Stored data ->
BEGIN

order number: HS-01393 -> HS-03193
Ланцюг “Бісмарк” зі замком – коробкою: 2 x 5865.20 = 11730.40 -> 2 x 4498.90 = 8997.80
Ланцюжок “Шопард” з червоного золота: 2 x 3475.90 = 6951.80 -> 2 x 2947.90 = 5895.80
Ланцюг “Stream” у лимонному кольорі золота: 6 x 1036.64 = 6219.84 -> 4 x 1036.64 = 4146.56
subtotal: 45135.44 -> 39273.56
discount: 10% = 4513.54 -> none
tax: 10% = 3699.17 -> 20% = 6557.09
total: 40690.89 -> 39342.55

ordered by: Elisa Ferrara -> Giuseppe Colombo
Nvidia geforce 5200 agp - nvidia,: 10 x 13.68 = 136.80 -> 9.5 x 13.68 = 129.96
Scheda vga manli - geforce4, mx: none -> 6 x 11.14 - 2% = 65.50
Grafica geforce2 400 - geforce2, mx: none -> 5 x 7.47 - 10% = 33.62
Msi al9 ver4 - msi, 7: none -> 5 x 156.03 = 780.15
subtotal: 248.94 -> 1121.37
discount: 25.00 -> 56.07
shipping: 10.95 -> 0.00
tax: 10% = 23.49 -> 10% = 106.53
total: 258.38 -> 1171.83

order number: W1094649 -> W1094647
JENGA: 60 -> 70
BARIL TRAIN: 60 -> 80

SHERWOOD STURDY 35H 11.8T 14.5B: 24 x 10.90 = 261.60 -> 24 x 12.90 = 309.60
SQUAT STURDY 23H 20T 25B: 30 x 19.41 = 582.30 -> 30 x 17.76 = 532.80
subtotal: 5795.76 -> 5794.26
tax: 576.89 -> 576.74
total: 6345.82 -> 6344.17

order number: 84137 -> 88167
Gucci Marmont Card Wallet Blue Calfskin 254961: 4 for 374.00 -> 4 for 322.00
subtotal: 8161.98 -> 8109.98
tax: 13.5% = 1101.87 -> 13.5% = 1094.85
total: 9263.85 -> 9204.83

END

What you need to do ->
Every record needs to be reproduced exactly, with none skipped.

Solution below ->
order number: HS-01393 -> HS-03193
Ланцюг “Бісмарк” зі замком – коробкою: 2 x 5865.20 = 11730.40 -> 2 x 4498.90 = 8997.80
Ланцюжок “Шопард” з червоного золота: 2 x 3475.90 = 6951.80 -> 2 x 2947.90 = 5895.80
Ланцюг “Stream” у лимонному кольорі золота: 6 x 1036.64 = 6219.84 -> 4 x 1036.64 = 4146.56
subtotal: 45135.44 -> 39273.56
discount: 10% = 4513.54 -> none
tax: 10% = 3699.17 -> 20% = 6557.09
total: 40690.89 -> 39342.55

ordered by: Elisa Ferrara -> Giuseppe Colombo
Nvidia geforce 5200 agp - nvidia,: 10 x 13.68 = 136.80 -> 9.5 x 13.68 = 129.96
Scheda vga manli - geforce4, mx: none -> 6 x 11.14 - 2% = 65.50
Grafica geforce2 400 - geforce2, mx: none -> 5 x 7.47 - 10% = 33.62
Msi al9 ver4 - msi, 7: none -> 5 x 156.03 = 780.15
subtotal: 248.94 -> 1121.37
discount: 25.00 -> 56.07
shipping: 10.95 -> 0.00
tax: 10% = 23.49 -> 10% = 106.53
total: 258.38 -> 1171.83

order number: W1094649 -> W1094647
JENGA: 60 -> 70
BARIL TRAIN: 60 -> 80

SHERWOOD STURDY 35H 11.8T 14.5B: 24 x 10.90 = 261.60 -> 24 x 12.90 = 309.60
SQUAT STURDY 23H 20T 25B: 30 x 19.41 = 582.30 -> 30 x 17.76 = 532.80
subtotal: 5795.76 -> 5794.26
tax: 576.89 -> 576.74
total: 6345.82 -> 6344.17

order number: 84137 -> 88167
Gucci Marmont Card Wallet Blue Calfskin 254961: 4 for 374.00 -> 4 for 322.00
subtotal: 8161.98 -> 8109.98
tax: 13.5% = 1101.87 -> 13.5% = 1094.85
total: 9263.85 -> 9204.83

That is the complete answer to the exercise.